X4 on the seals Impulse line while your at it. Take pictures! Just did an 029 to 039 conversion. These are a Rubic's cube. But fun.
Hopefully the price on the piston and cylinder have come down. Stihl was mighty proud of them last time I checked. Definitely overhaul the fuel system while you have it apart.
The price for the OEM P&C is still quite high 300 + . there are some AM P&C kit starting to show up . They vary from 140- 190+ . I’ve got a fried 311 here that needs a new P&C . But all the AM kits have the three bolt intake block ,and this 311 has the 4 bolt intake . I’m tempted to find a used 3 bolt lock and try an AM kit .
Thanks y'all. I'm not new to wrenching - I spent ten years working on bikes and air cooled VWs so I'm not a total noob. From what I see the piston/cylinder for this is the 1140 020 1204. For the seals, there are two that seem to be indicated and I am not sure which is correct for this one: either 9639 003 1585 or 9638 003 1581. Anybody know the difference or how to tell which one is correct for this saw?

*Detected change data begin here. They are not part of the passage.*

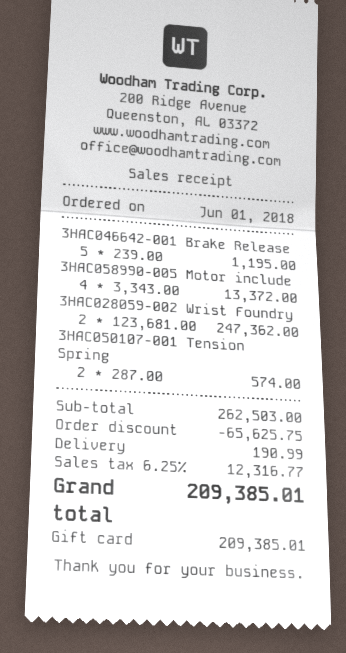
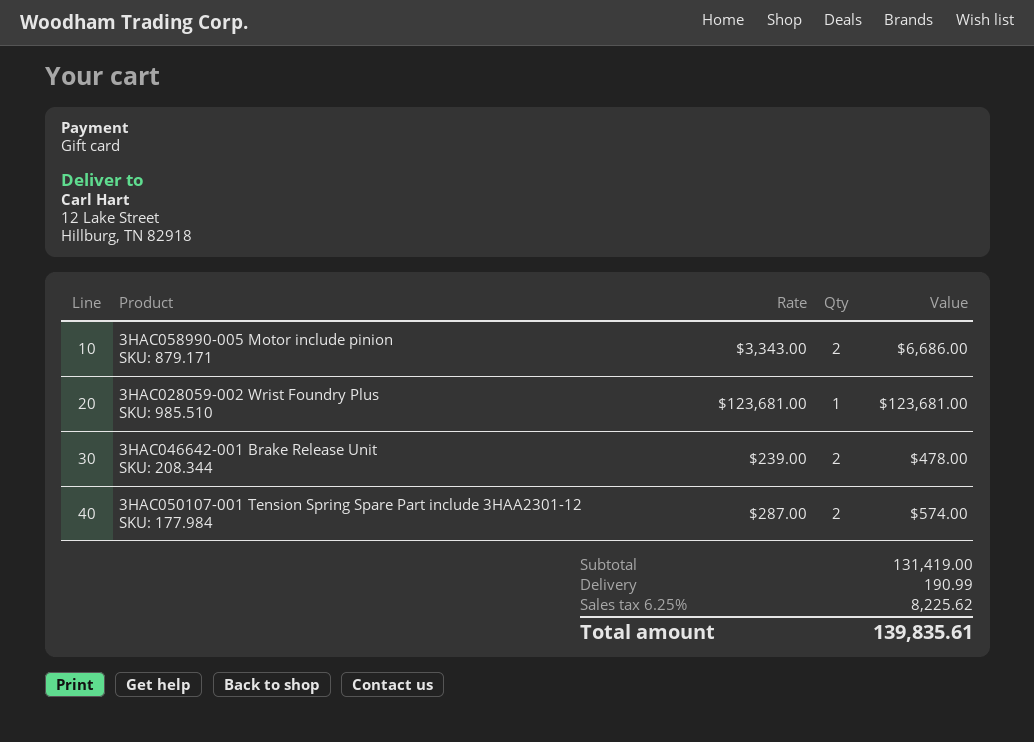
3HAC046642-001 Brake Release: 5 x 239.00 = 1195.00 -> 2 x 239.00 = 478.00
3HAC058990-005 Motor include: 4 x 3343.00 = 13372.00 -> 2 x 3343.00 = 6686.00
3HAC028059-002 Wrist Foundry: 2 x 123681.00 = 247362.00 -> 1 x 123681.00 = 123681.00
subtotal: 262503.00 -> 131419.00
discount: 65625.75 -> none
tax: 6.25% = 12316.77 -> 6.25% = 8225.62
total: 209385.01 -> 139835.61

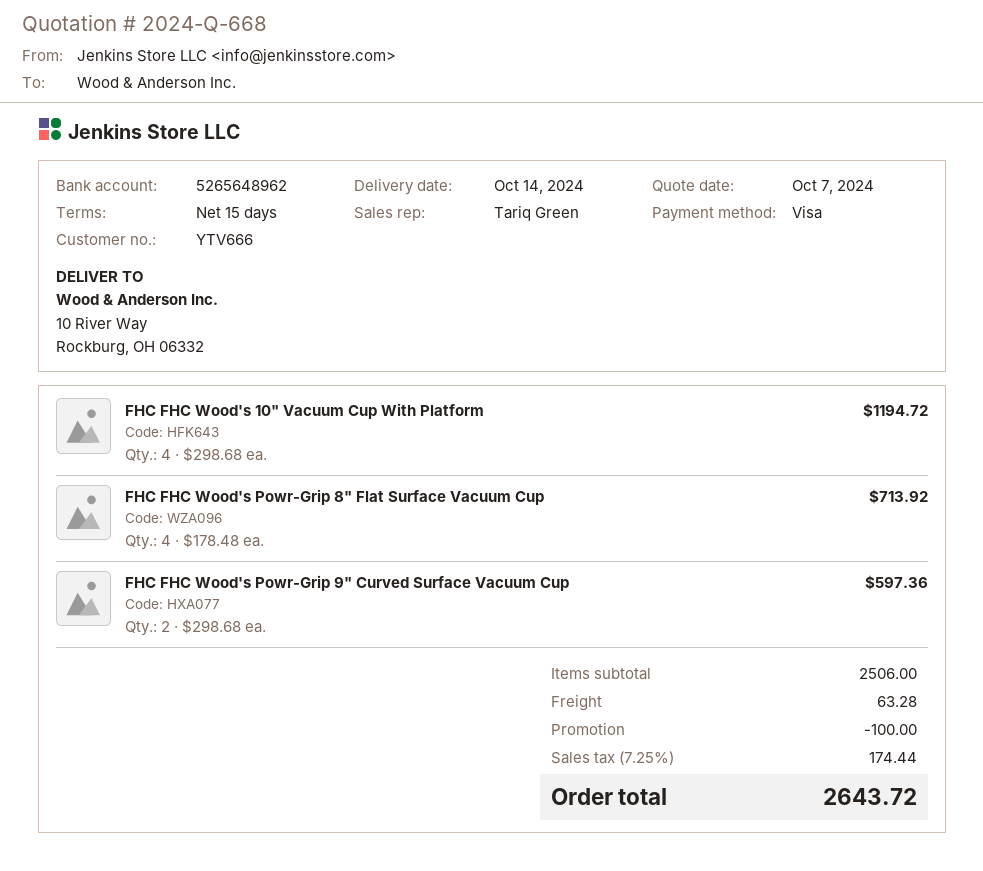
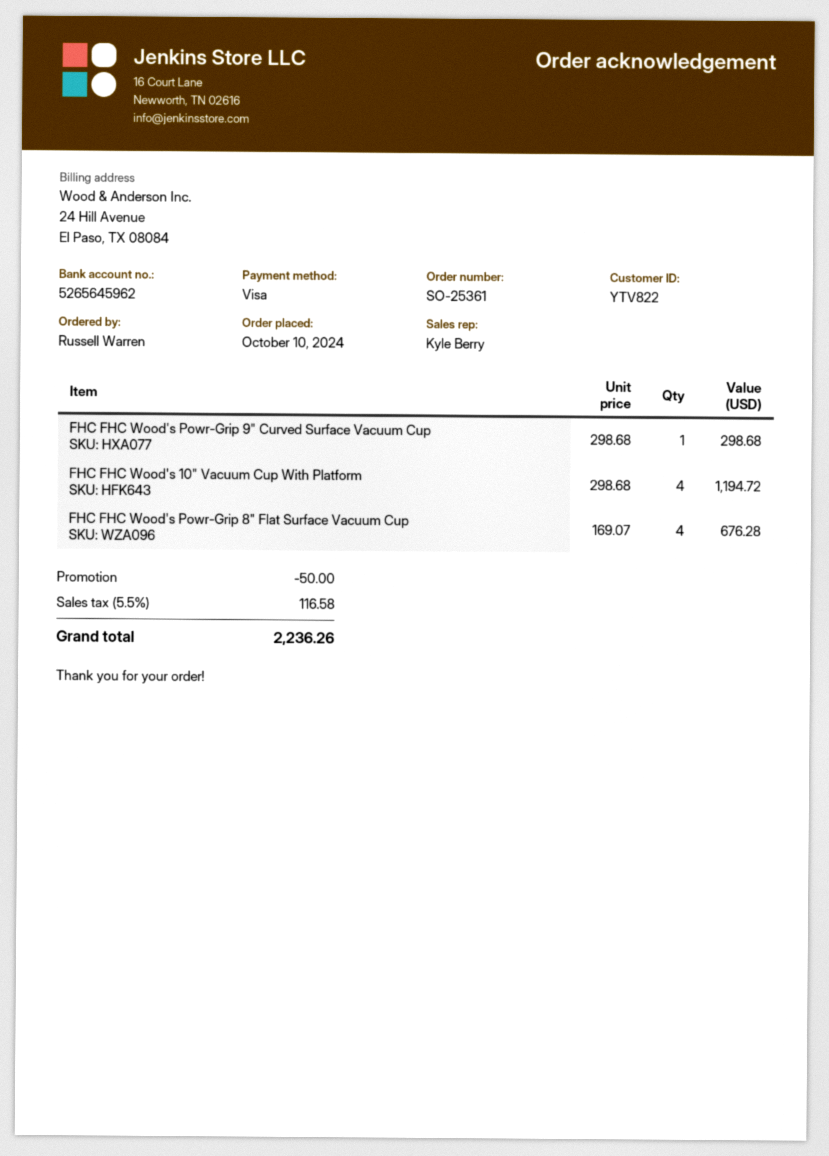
customer number: YTV666 -> YTV822
sales rep: Tariq Green -> Kyle Berry
bank account: 5265648962 -> 5265645962
FHC FHC Wood's Powr-Grip 8" Flat Surface Vacuum Cup: 4 x 178.48 = 713.92 -> 4 x 169.07 = 676.28
FHC FHC Wood's Powr-Grip 9" Curved Surface Vacuum Cup: 2 x 298.68 = 597.36 -> 1 x 298.68 = 298.68
discount: 100.00 -> 50.00
shipping: 63.28 -> none
tax: 7.25% = 174.44 -> 5.5% = 116.58
total: 2643.72 -> 2236.26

Y'know what? Go for it. Tear it down and see what it actually needs. You'll probably be able to ID or at least measure the seals. Let's see it on the healing bench!!!
I think you want 1585, the blue guys. I believe the others are for when you don't want to tear it down completely and replace with the crank still in place.
I think that’s a clam shell design. Once you peel the saw apart and lift the jug, crank pulls right out, as long as the clutch and flywheel are off, needed to change seals anyway.
Yup, clamshell. I thought if you don't do a full teardown, you can still replace seals with crank and cylinder in place. Thus, the other p/n. ? Never done out that way myself.
Not sure that you can. There’s a cast lip outboard of the seal on the flywheel side anyway. I’ve only done a few Stihl clam shells and on those it looks like that is the path. The seals don’t have the tin shroud to drive it into the annular space. They seem to rely on setting them in the lower half pocket and the compressing them when you set the jug.